Design and Implementation of a General Business Monitoring and Alert Engine Using Prometheus and ClickHouse
This article describes how a company replaced its Zabbix‑based monitoring with a scalable, Prometheus‑driven alert engine that leverages ClickHouse for storage, remote‑storage integration via Prom2Click, and materialized views to provide flexible, SQL‑based business metric alerts.
Background : The existing Zabbix monitoring system could handle infrastructure health but struggled with fine‑grained business metrics such as per‑customer bandwidth, prompting the need for a more flexible solution.
Early attempts : A lightweight custom alert program addressed basic needs but became costly to extend as new data dimensions and complex rules required additional development effort.
Desired engine characteristics :
Direct, low‑cost synchronization with business data sources, preferably via SQL.
Unified query syntax with pluggable aggregation operators.
Support for complex rule composition using query conditions and aggregations.

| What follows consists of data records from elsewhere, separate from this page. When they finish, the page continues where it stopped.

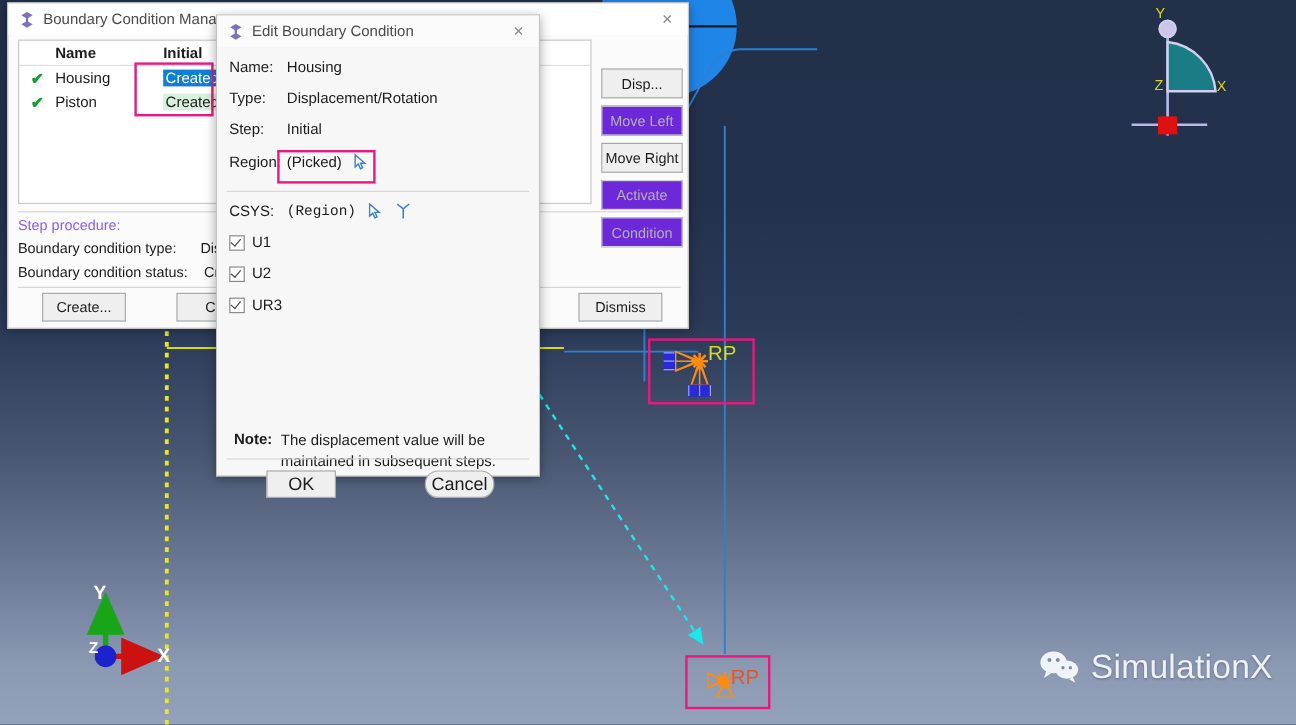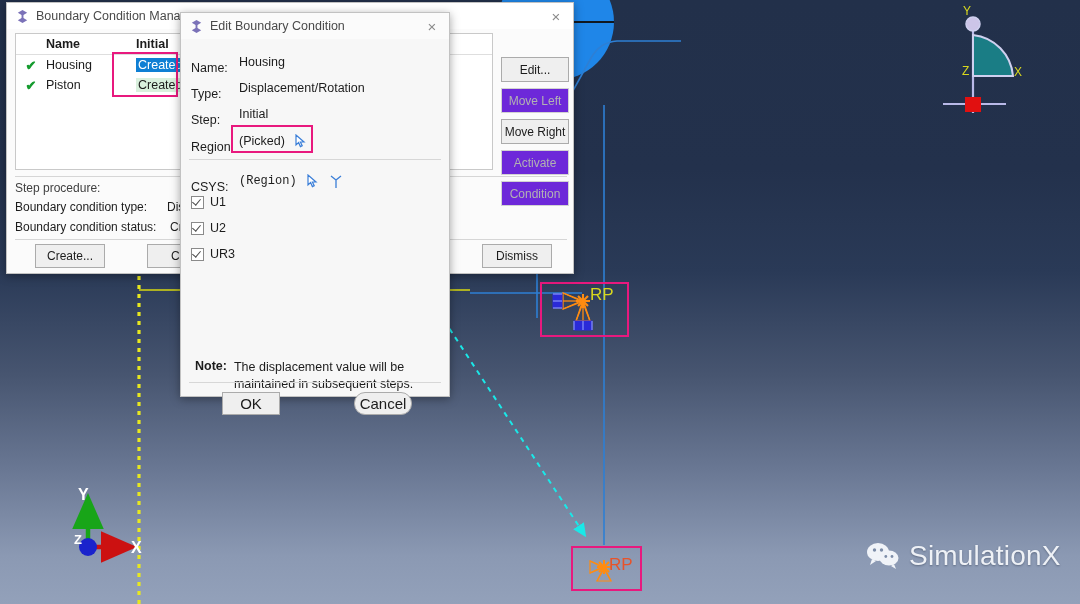"Name:" .ebc-lab { margin-top: 12px -> none }
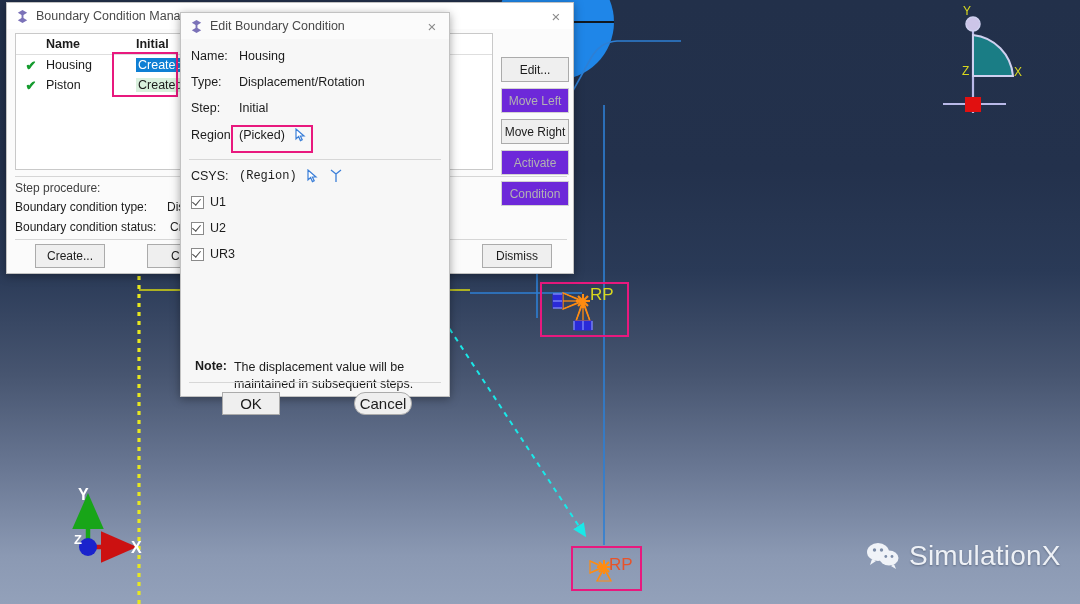"Edit..." div.bcm-btn { text: Edit -> Disp }
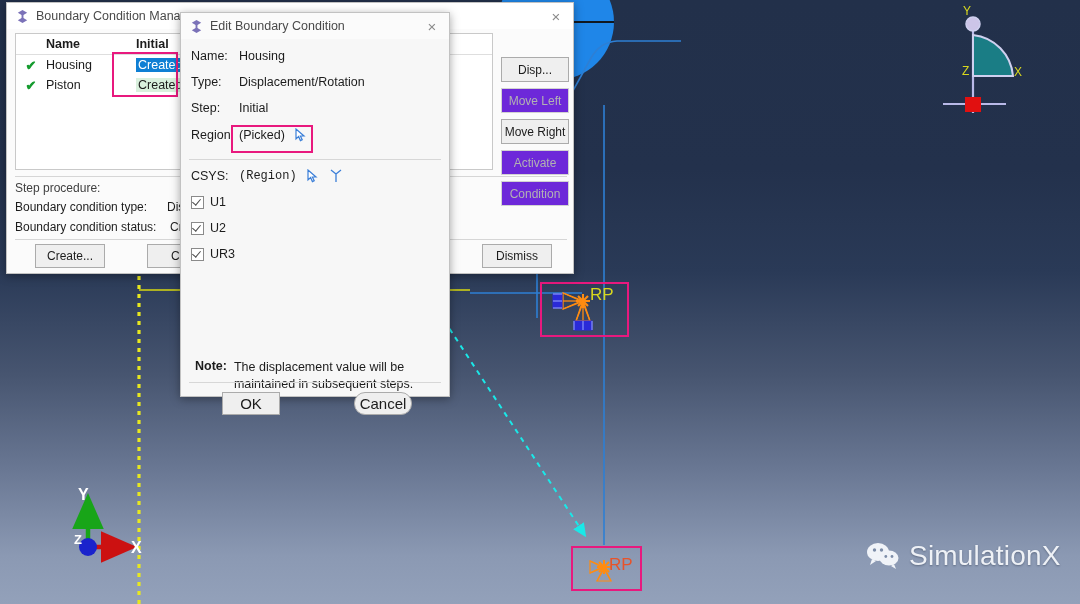"Step procedure:" .bcm-info.dim { color: #404040 -> #8b5cf6 }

Configurable notification channels.
Horizontal scalability for massive monitoring workloads.
Technical research : Business data resides in ClickHouse, which offers powerful aggregation but lacks stored procedures. The team evaluated Prometheus, an open‑source time‑series database with PromQL and an Alertmanager component, which satisfied most of the desired features except data ingestion.
Architecture : An exporter was initially built to pull data from ClickHouse into Prometheus, but this required code changes for each new metric. The team then adopted Prometheus’s Remote Storage feature, allowing ClickHouse to serve as the backend storage via the open‑source Prom2Click project.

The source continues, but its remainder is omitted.